## PROBLEM STATEMENT
The response should contain every record, reproduced exactly.

== DATA SUPPLIED ==

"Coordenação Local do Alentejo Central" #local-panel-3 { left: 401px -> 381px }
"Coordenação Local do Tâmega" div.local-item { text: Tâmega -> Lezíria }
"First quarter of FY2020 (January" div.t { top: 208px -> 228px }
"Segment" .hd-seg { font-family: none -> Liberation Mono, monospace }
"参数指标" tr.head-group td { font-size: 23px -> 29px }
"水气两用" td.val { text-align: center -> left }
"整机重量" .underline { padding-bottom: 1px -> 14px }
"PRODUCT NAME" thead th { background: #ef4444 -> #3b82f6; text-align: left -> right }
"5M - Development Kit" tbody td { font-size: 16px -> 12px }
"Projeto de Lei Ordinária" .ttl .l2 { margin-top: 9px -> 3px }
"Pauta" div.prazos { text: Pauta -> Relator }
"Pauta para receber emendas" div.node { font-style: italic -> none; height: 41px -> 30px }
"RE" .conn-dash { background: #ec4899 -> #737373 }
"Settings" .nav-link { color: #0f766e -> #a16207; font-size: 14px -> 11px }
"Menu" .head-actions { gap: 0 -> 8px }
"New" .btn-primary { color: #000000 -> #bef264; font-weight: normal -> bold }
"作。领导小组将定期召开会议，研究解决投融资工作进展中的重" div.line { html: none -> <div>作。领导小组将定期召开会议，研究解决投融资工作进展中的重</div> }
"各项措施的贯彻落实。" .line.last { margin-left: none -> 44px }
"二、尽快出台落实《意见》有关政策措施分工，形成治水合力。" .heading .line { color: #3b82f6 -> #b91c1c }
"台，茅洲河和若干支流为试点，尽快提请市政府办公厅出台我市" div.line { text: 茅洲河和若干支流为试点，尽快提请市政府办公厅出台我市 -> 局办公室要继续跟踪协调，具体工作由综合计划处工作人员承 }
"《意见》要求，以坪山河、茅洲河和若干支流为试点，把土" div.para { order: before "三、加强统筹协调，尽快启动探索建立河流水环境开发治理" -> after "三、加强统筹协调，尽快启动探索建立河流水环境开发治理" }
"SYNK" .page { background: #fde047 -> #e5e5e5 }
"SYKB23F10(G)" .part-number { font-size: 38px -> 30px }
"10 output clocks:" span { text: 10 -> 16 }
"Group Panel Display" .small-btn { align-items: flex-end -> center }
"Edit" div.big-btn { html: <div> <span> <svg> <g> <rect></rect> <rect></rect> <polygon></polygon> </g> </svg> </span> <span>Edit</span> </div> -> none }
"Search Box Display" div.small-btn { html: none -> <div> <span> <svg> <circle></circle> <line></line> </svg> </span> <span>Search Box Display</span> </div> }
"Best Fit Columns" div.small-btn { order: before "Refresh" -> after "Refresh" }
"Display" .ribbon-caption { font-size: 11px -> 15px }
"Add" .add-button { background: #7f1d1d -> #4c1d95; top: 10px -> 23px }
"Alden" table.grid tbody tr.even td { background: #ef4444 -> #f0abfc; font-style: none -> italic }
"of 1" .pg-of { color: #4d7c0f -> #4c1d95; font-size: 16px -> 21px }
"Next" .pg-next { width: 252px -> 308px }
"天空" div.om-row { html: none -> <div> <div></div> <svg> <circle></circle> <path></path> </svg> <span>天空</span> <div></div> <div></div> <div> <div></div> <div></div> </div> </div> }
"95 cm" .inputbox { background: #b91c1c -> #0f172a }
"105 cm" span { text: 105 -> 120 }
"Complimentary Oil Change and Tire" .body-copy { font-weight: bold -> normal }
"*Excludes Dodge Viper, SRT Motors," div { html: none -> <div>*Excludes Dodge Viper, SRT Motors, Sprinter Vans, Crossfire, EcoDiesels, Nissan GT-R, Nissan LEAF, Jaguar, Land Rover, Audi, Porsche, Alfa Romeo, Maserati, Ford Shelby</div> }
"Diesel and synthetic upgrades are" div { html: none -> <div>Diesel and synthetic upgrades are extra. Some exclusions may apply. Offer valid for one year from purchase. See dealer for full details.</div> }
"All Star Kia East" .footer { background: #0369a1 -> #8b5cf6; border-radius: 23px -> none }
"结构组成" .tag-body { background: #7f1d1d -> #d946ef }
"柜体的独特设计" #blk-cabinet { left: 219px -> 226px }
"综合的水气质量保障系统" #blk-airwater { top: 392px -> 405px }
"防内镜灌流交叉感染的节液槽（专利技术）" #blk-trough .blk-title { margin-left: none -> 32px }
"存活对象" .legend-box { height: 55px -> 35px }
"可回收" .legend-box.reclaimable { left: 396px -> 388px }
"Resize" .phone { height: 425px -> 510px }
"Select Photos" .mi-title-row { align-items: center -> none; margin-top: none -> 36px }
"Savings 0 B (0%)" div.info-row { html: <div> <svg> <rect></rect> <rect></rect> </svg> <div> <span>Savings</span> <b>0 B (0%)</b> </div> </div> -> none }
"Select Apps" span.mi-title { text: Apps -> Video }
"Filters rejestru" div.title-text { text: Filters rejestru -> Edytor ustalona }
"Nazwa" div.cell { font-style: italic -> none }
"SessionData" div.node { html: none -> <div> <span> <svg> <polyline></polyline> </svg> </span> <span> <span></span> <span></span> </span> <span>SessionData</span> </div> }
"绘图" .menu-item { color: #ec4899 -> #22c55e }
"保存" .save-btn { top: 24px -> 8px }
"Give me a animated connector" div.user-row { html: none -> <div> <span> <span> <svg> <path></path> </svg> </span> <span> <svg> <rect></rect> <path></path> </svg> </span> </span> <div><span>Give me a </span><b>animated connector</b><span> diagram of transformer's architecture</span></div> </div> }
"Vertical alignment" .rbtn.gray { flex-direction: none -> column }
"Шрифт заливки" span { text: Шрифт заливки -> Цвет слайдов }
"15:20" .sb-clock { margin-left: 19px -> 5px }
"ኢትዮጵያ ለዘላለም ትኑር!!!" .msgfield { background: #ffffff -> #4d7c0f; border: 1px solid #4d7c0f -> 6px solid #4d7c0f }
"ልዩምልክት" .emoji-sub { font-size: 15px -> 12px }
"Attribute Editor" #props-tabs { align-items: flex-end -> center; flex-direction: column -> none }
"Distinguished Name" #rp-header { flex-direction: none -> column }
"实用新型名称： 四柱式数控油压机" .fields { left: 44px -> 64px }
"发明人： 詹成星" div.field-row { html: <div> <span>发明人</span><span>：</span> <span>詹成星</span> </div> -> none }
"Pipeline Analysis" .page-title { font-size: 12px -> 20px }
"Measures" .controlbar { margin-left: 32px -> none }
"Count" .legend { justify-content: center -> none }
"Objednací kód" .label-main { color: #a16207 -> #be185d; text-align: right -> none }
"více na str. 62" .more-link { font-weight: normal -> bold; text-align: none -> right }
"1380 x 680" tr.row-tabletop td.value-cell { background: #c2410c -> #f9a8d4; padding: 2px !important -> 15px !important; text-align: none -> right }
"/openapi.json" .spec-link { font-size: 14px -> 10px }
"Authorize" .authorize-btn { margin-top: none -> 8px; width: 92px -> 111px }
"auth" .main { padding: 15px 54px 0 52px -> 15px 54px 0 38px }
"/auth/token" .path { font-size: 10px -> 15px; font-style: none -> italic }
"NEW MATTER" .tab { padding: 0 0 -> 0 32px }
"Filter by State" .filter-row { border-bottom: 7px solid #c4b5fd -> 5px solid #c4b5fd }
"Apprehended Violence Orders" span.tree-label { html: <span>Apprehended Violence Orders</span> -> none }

===

## RESPONSE TO THIS TASK
"Coordenação Local do Alentejo Central" #local-panel-3 { left: 401px -> 381px }
"Coordenação Local do Tâmega" div.local-item { text: Tâmega -> Lezíria }
"First quarter of FY2020 (January" div.t { top: 208px -> 228px }
"Segment" .hd-seg { font-family: none -> Liberation Mono, monospace }
"参数指标" tr.head-group td { font-size: 23px -> 29px }
"水气两用" td.val { text-align: center -> left }
"整机重量" .underline { padding-bottom: 1px -> 14px }
"PRODUCT NAME" thead th { background: #ef4444 -> #3b82f6; text-align: left -> right }
"5M - Development Kit" tbody td { font-size: 16px -> 12px }
"Projeto de Lei Ordinária" .ttl .l2 { margin-top: 9px -> 3px }
"Pauta" div.prazos { text: Pauta -> Relator }
"Pauta para receber emendas" div.node { font-style: italic -> none; height: 41px -> 30px }
"RE" .conn-dash { background: #ec4899 -> #737373 }
"Settings" .nav-link { color: #0f766e -> #a16207; font-size: 14px -> 11px }
"Menu" .head-actions { gap: 0 -> 8px }
"New" .btn-primary { color: #000000 -> #bef264; font-weight: normal -> bold }
"作。领导小组将定期召开会议，研究解决投融资工作进展中的重" div.line { html: none -> <div>作。领导小组将定期召开会议，研究解决投融资工作进展中的重</div> }
"各项措施的贯彻落实。" .line.last { margin-left: none -> 44px }
"二、尽快出台落实《意见》有关政策措施分工，形成治水合力。" .heading .line { color: #3b82f6 -> #b91c1c }
"台，茅洲河和若干支流为试点，尽快提请市政府办公厅出台我市" div.line { text: 茅洲河和若干支流为试点，尽快提请市政府办公厅出台我市 -> 局办公室要继续跟踪协调，具体工作由综合计划处工作人员承 }
"《意见》要求，以坪山河、茅洲河和若干支流为试点，把土" div.para { order: before "三、加强统筹协调，尽快启动探索建立河流水环境开发治理" -> after "三、加强统筹协调，尽快启动探索建立河流水环境开发治理" }
"SYNK" .page { background: #fde047 -> #e5e5e5 }
"SYKB23F10(G)" .part-number { font-size: 38px -> 30px }
"10 output clocks:" span { text: 10 -> 16 }
"Group Panel Display" .small-btn { align-items: flex-end -> center }
"Edit" div.big-btn { html: <div> <span> <svg> <g> <rect></rect> <rect></rect> <polygon></polygon> </g> </svg> </span> <span>Edit</span> </div> -> none }
"Search Box Display" div.small-btn { html: none -> <div> <span> <svg> <circle></circle> <line></line> </svg> </span> <span>Search Box Display</span> </div> }
"Best Fit Columns" div.small-btn { order: before "Refresh" -> after "Refresh" }
"Display" .ribbon-caption { font-size: 11px -> 15px }
"Add" .add-button { background: #7f1d1d -> #4c1d95; top: 10px -> 23px }
"Alden" table.grid tbody tr.even td { background: #ef4444 -> #f0abfc; font-style: none -> italic }
"of 1" .pg-of { color: #4d7c0f -> #4c1d95; font-size: 16px -> 21px }
"Next" .pg-next { width: 252px -> 308px }
"天空" div.om-row { html: none -> <div> <div></div> <svg> <circle></circle> <path></path> </svg> <span>天空</span> <div></div> <div></div> <div> <div></div> <div></div> </div> </div> }
"95 cm" .inputbox { background: #b91c1c -> #0f172a }
"105 cm" span { text: 105 -> 120 }
"Complimentary Oil Change and Tire" .body-copy { font-weight: bold -> normal }
"*Excludes Dodge Viper, SRT Motors," div { html: none -> <div>*Excludes Dodge Viper, SRT Motors, Sprinter Vans, Crossfire, EcoDiesels, Nissan GT-R, Nissan LEAF, Jaguar, Land Rover, Audi, Porsche, Alfa Romeo, Maserati, Ford Shelby</div> }
"Diesel and synthetic upgrades are" div { html: none -> <div>Diesel and synthetic upgrades are extra. Some exclusions may apply. Offer valid for one year from purchase. See dealer for full details.</div> }
"All Star Kia East" .footer { background: #0369a1 -> #8b5cf6; border-radius: 23px -> none }
"结构组成" .tag-body { background: #7f1d1d -> #d946ef }
"柜体的独特设计" #blk-cabinet { left: 219px -> 226px }
"综合的水气质量保障系统" #blk-airwater { top: 392px -> 405px }
"防内镜灌流交叉感染的节液槽（专利技术）" #blk-trough .blk-title { margin-left: none -> 32px }
"存活对象" .legend-box { height: 55px -> 35px }
"可回收" .legend-box.reclaimable { left: 396px -> 388px }
"Resize" .phone { height: 425px -> 510px }
"Select Photos" .mi-title-row { align-items: center -> none; margin-top: none -> 36px }
"Savings 0 B (0%)" div.info-row { html: <div> <svg> <rect></rect> <rect></rect> </svg> <div> <span>Savings</span> <b>0 B (0%)</b> </div> </div> -> none }
"Select Apps" span.mi-title { text: Apps -> Video }
"Filters rejestru" div.title-text { text: Filters rejestru -> Edytor ustalona }
"Nazwa" div.cell { font-style: italic -> none }
"SessionData" div.node { html: none -> <div> <span> <svg> <polyline></polyline> </svg> </span> <span> <span></span> <span></span> </span> <span>SessionData</span> </div> }
"绘图" .menu-item { color: #ec4899 -> #22c55e }
"保存" .save-btn { top: 24px -> 8px }
"Give me a animated connector" div.user-row { html: none -> <div> <span> <span> <svg> <path></path> </svg> </span> <span> <svg> <rect></rect> <path></path> </svg> </span> </span> <div><span>Give me a </span><b>animated connector</b><span> diagram of transformer's architecture</span></div> </div> }
"Vertical alignment" .rbtn.gray { flex-direction: none -> column }
"Шрифт заливки" span { text: Шрифт заливки -> Цвет слайдов }
"15:20" .sb-clock { margin-left: 19px -> 5px }
"ኢትዮጵያ ለዘላለም ትኑር!!!" .msgfield { background: #ffffff -> #4d7c0f; border: 1px solid #4d7c0f -> 6px solid #4d7c0f }
"ልዩምልክት" .emoji-sub { font-size: 15px -> 12px }
"Attribute Editor" #props-tabs { align-items: flex-end -> center; flex-direction: column -> none }
"Distinguished Name" #rp-header { flex-direction: none -> column }
"实用新型名称： 四柱式数控油压机" .fields { left: 44px -> 64px }
"发明人： 詹成星" div.field-row { html: <div> <span>发明人</span><span>：</span> <span>詹成星</span> </div> -> none }
"Pipeline Analysis" .page-title { font-size: 12px -> 20px }
"Measures" .controlbar { margin-left: 32px -> none }
"Count" .legend { justify-content: center -> none }
"Objednací kód" .label-main { color: #a16207 -> #be185d; text-align: right -> none }
"více na str. 62" .more-link { font-weight: normal -> bold; text-align: none -> right }
"1380 x 680" tr.row-tabletop td.value-cell { background: #c2410c -> #f9a8d4; padding: 2px !important -> 15px !important; text-align: none -> right }
"/openapi.json" .spec-link { font-size: 14px -> 10px }
"Authorize" .authorize-btn { margin-top: none -> 8px; width: 92px -> 111px }
"auth" .main { padding: 15px 54px 0 52px -> 15px 54px 0 38px }
"/auth/token" .path { font-size: 10px -> 15px; font-style: none -> italic }
"NEW MATTER" .tab { padding: 0 0 -> 0 32px }
"Filter by State" .filter-row { border-bottom: 7px solid #c4b5fd -> 5px solid #c4b5fd }
"Apprehended Violence Orders" span.tree-label { html: <span>Apprehended Violence Orders</span> -> none }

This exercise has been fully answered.